═══ RECORDS PROVIDED ═══

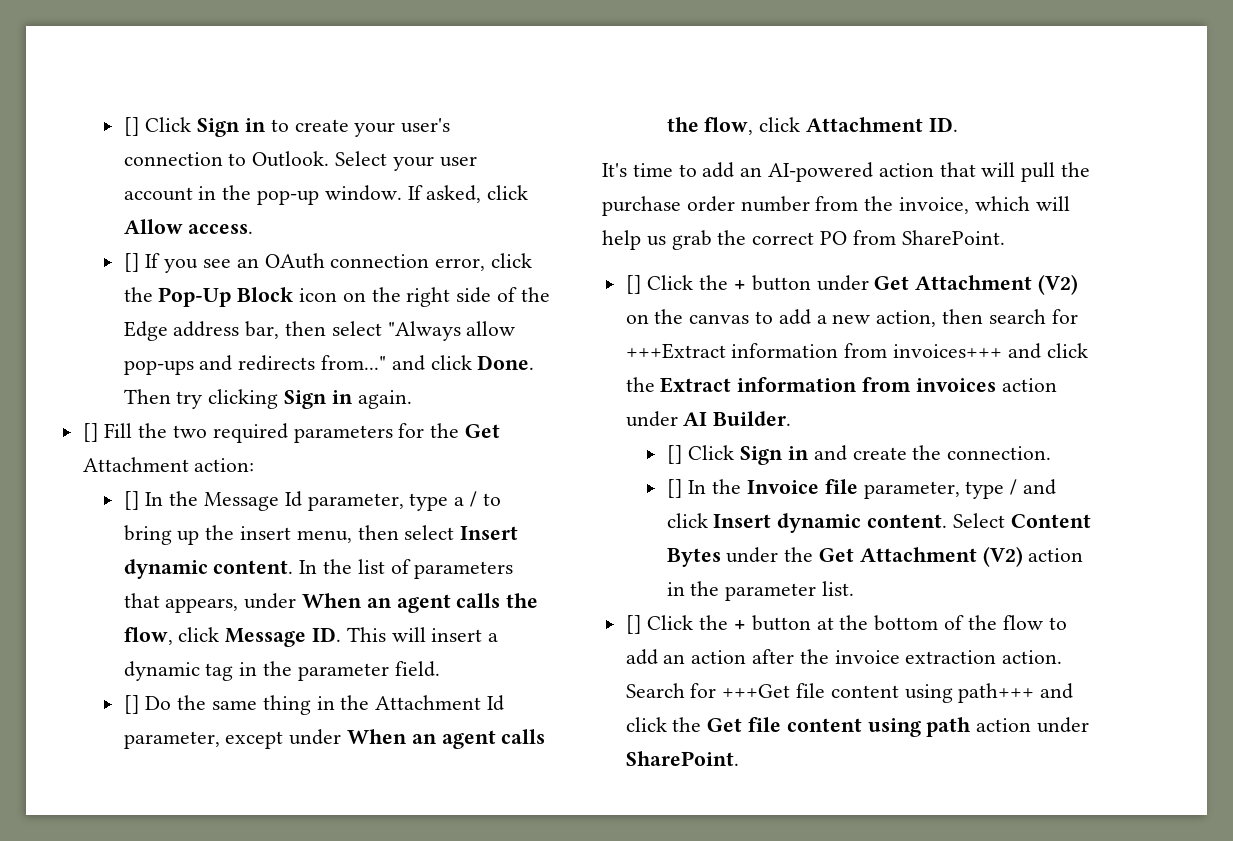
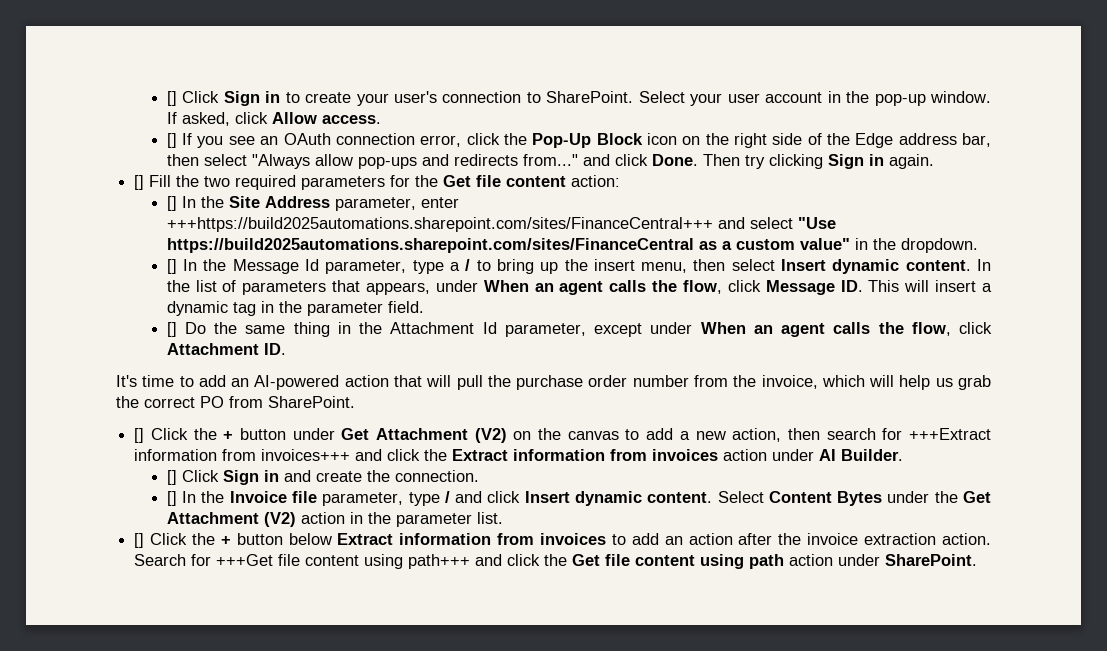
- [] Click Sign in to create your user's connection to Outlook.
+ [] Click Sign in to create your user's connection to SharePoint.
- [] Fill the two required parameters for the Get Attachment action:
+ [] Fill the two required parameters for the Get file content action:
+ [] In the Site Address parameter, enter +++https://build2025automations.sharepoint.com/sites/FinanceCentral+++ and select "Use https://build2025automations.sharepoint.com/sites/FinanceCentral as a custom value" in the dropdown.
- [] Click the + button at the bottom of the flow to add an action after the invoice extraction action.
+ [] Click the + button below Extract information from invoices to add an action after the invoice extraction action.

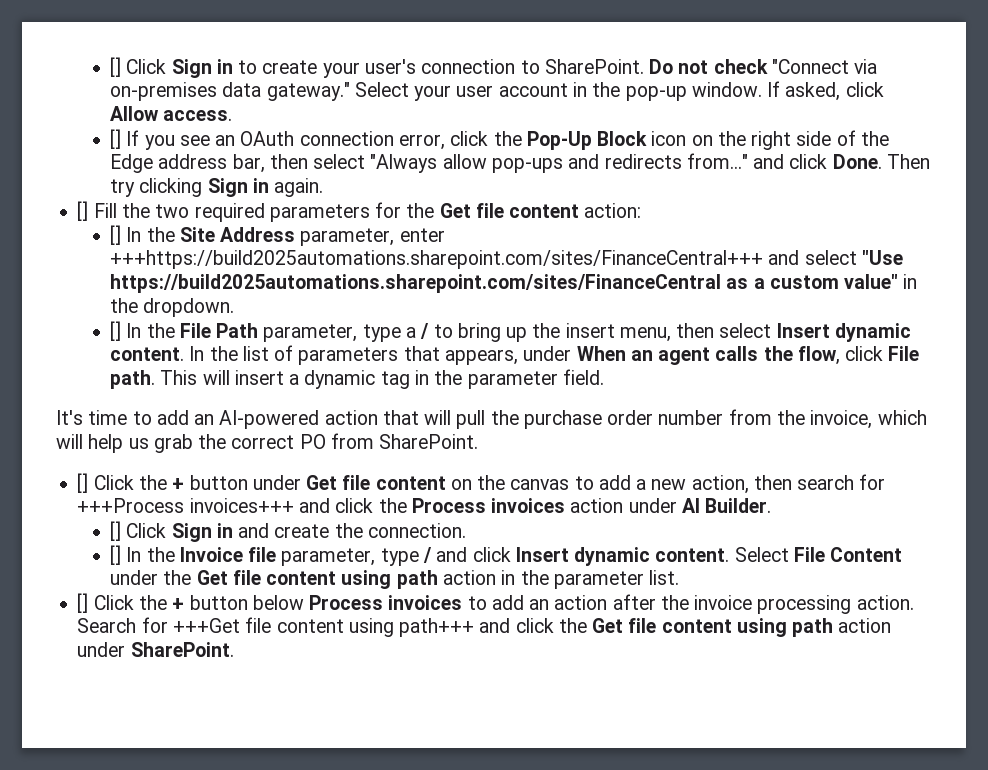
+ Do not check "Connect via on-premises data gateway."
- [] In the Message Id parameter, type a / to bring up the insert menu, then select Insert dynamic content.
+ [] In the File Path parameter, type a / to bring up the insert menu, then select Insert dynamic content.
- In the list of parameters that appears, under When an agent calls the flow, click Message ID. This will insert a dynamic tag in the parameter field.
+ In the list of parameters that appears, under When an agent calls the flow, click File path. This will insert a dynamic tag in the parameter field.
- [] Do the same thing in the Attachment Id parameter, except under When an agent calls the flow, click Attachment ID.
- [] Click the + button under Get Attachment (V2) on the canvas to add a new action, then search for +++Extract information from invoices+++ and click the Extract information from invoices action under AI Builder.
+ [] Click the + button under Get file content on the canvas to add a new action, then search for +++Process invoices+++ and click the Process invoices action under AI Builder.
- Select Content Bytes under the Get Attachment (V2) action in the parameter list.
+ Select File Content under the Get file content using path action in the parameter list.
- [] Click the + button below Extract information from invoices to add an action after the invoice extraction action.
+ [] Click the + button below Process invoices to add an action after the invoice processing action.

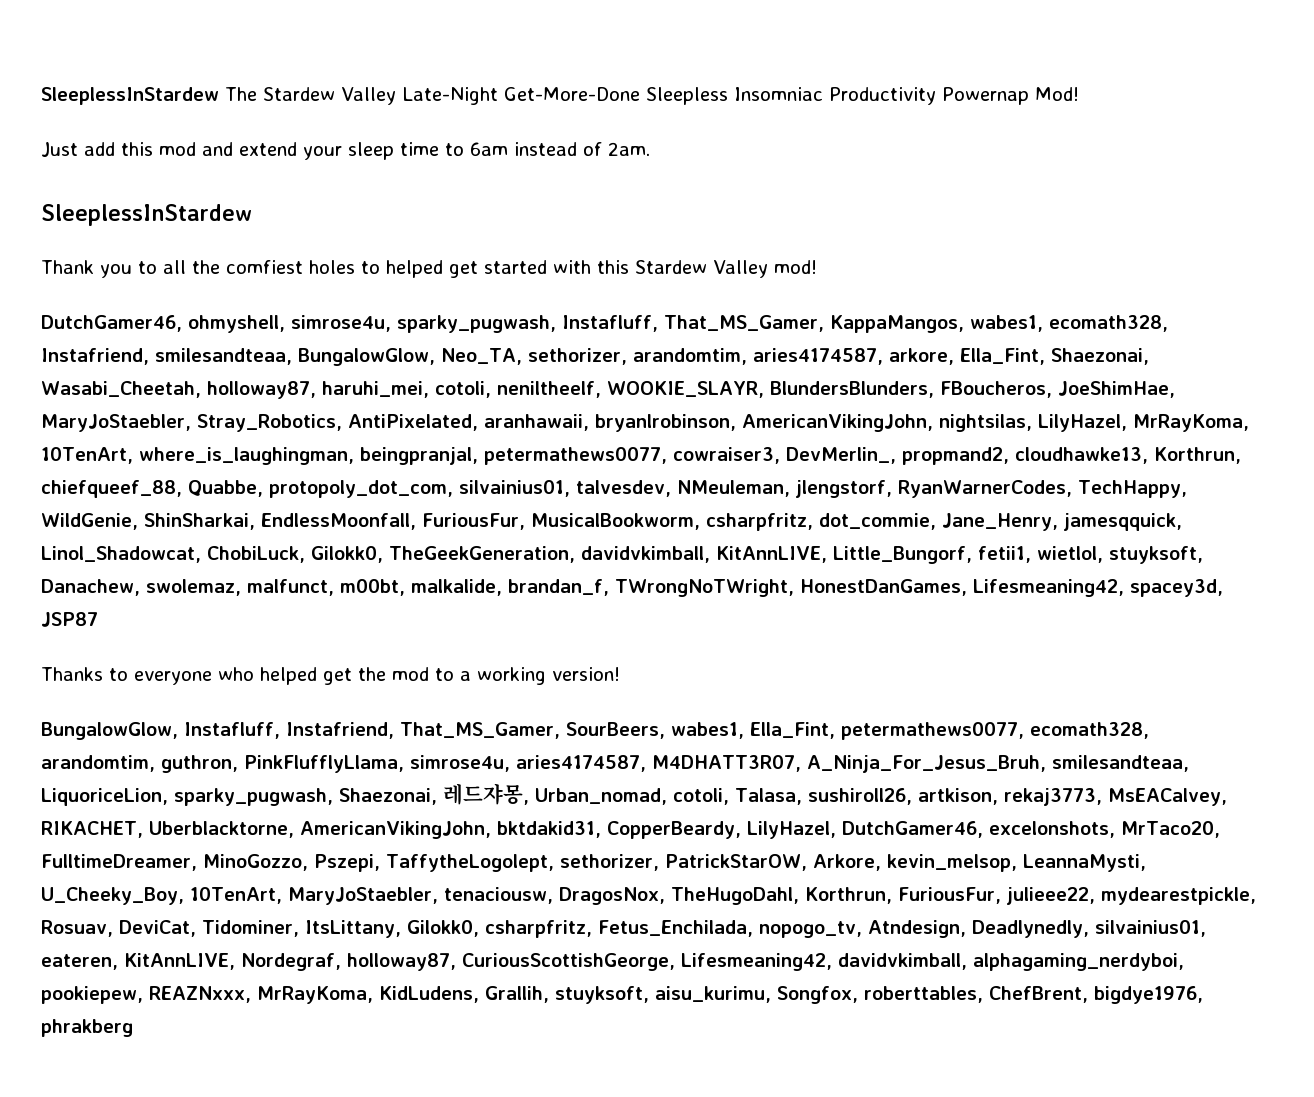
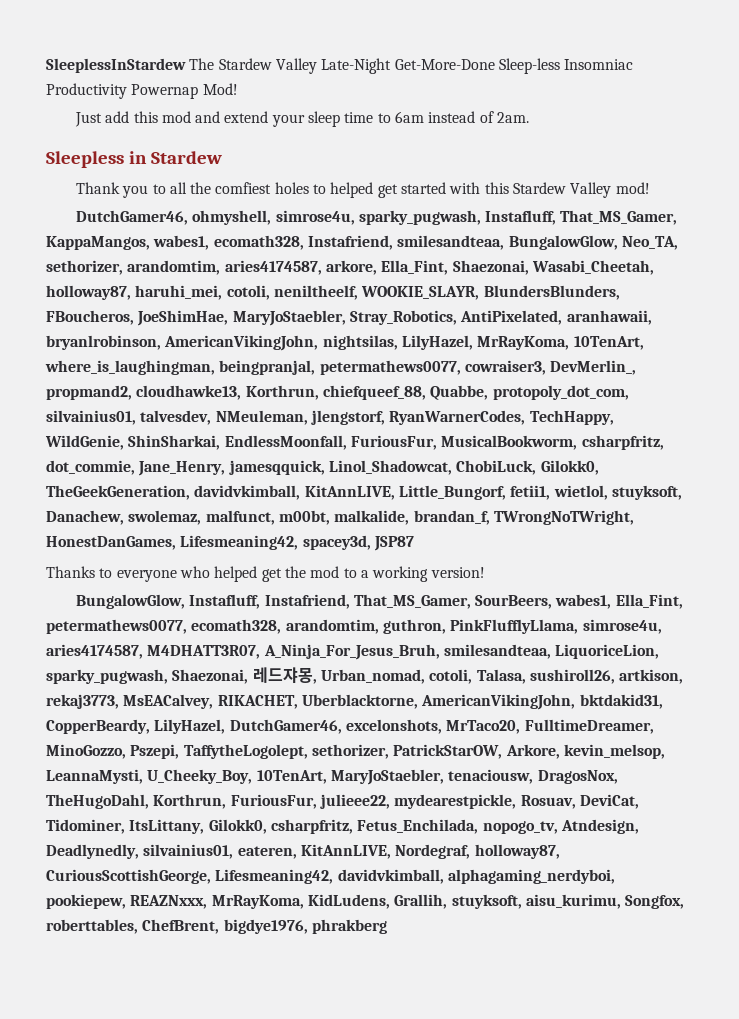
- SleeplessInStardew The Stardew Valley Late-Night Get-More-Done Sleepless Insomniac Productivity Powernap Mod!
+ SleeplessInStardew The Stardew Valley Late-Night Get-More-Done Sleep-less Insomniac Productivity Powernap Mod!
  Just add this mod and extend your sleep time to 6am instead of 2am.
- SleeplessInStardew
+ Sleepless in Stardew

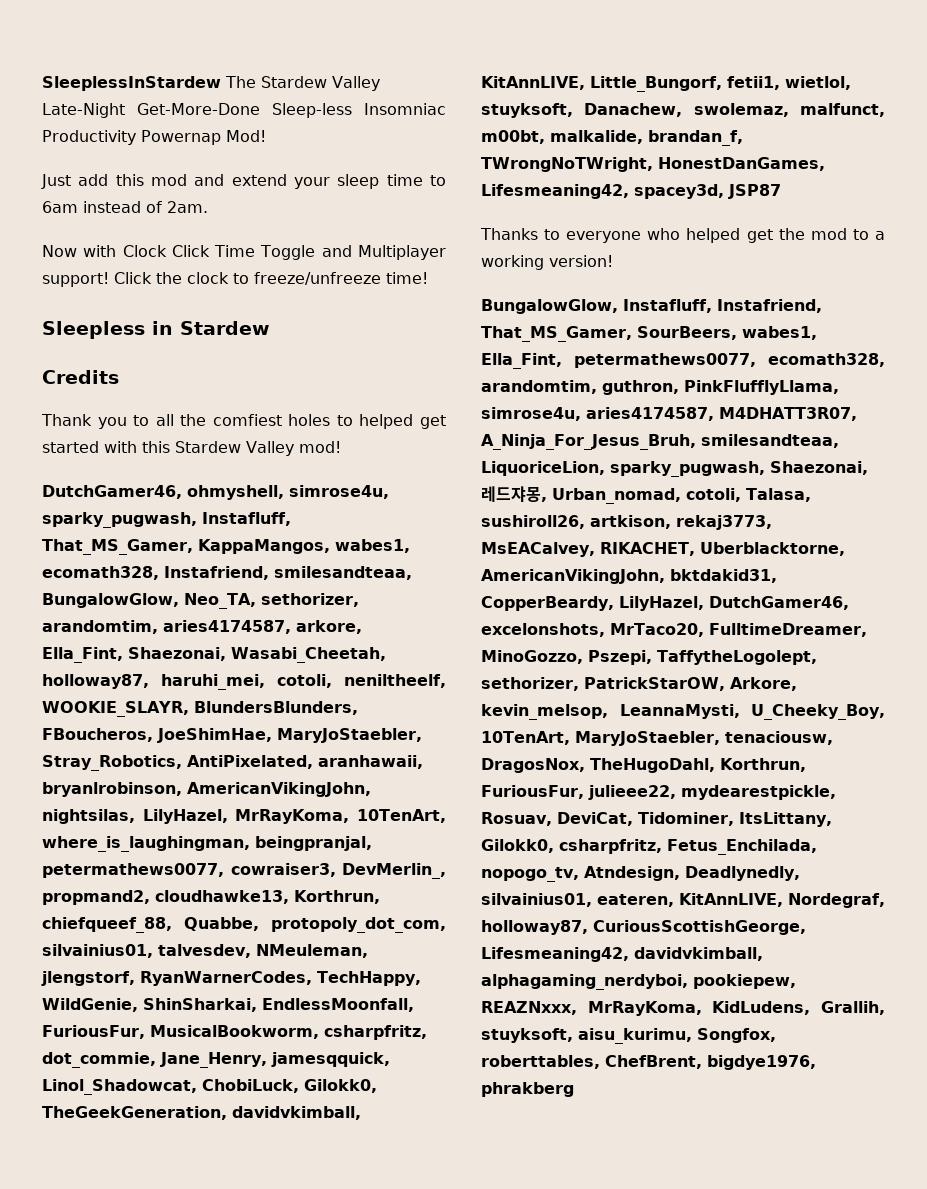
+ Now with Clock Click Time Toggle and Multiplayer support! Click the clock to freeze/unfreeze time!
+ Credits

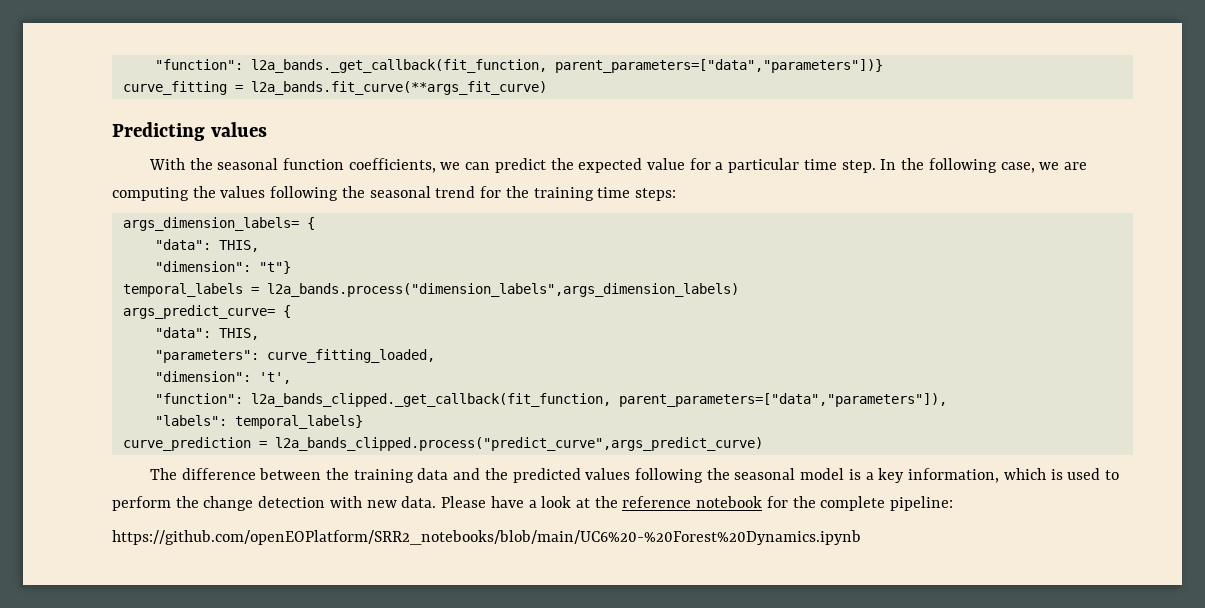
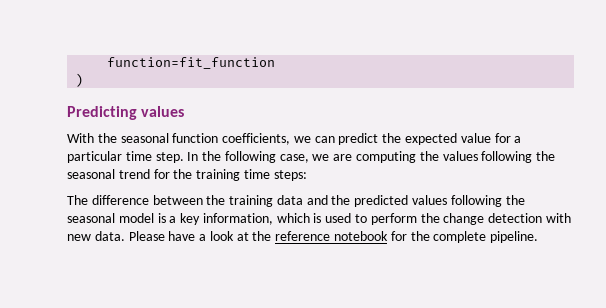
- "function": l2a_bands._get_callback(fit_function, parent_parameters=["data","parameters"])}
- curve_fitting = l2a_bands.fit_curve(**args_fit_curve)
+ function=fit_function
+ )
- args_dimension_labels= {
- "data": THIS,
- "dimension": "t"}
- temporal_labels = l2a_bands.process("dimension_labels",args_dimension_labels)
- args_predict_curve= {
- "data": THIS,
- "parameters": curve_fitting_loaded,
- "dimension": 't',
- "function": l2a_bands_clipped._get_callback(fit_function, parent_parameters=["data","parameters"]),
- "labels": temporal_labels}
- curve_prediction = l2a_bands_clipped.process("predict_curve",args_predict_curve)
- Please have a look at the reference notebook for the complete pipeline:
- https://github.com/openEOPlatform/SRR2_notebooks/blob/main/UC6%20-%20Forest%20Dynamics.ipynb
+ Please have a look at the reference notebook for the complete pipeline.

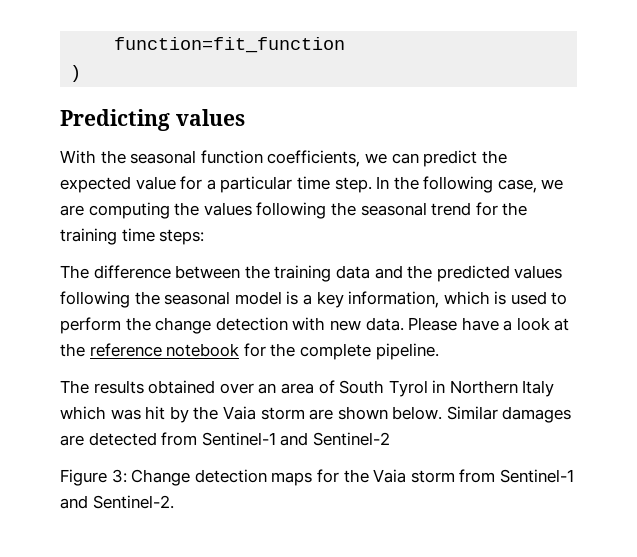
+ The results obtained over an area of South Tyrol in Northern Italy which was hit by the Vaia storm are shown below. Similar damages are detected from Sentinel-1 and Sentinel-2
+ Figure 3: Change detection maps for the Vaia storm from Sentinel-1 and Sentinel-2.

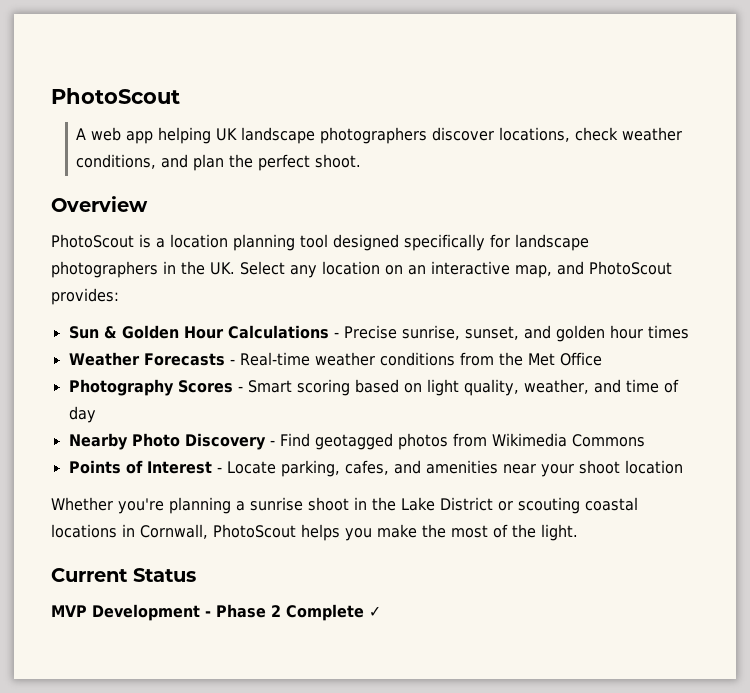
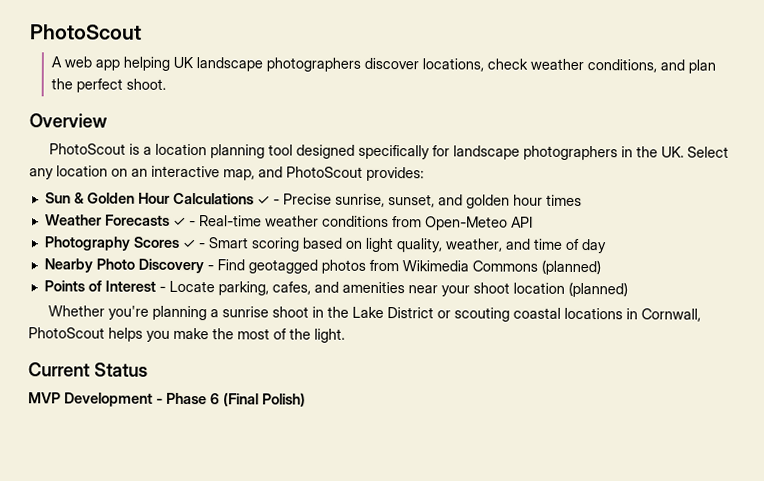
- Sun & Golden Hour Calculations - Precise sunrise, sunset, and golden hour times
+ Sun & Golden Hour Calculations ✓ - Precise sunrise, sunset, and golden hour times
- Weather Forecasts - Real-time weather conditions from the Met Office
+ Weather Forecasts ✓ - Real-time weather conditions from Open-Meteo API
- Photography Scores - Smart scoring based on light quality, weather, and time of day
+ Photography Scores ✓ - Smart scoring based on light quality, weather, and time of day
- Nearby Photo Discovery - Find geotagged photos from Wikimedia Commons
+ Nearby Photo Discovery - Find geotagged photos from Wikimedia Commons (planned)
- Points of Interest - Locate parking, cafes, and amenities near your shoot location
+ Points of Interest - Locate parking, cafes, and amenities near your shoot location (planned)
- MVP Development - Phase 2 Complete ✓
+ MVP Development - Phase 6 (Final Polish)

═══

» DIRECTIONS
Begin at the first line of the entries and stop after the line holding "for the Get file"; repeat those lines exactly, but not the pictures.

» OUTPUT FOR THIS EXERCISE
- [] Click Sign in to create your user's connection to Outlook.
+ [] Click Sign in to create your user's connection to SharePoint.
- [] Fill the two required parameters for the Get Attachment action:
+ [] Fill the two required parameters for the Get file content action:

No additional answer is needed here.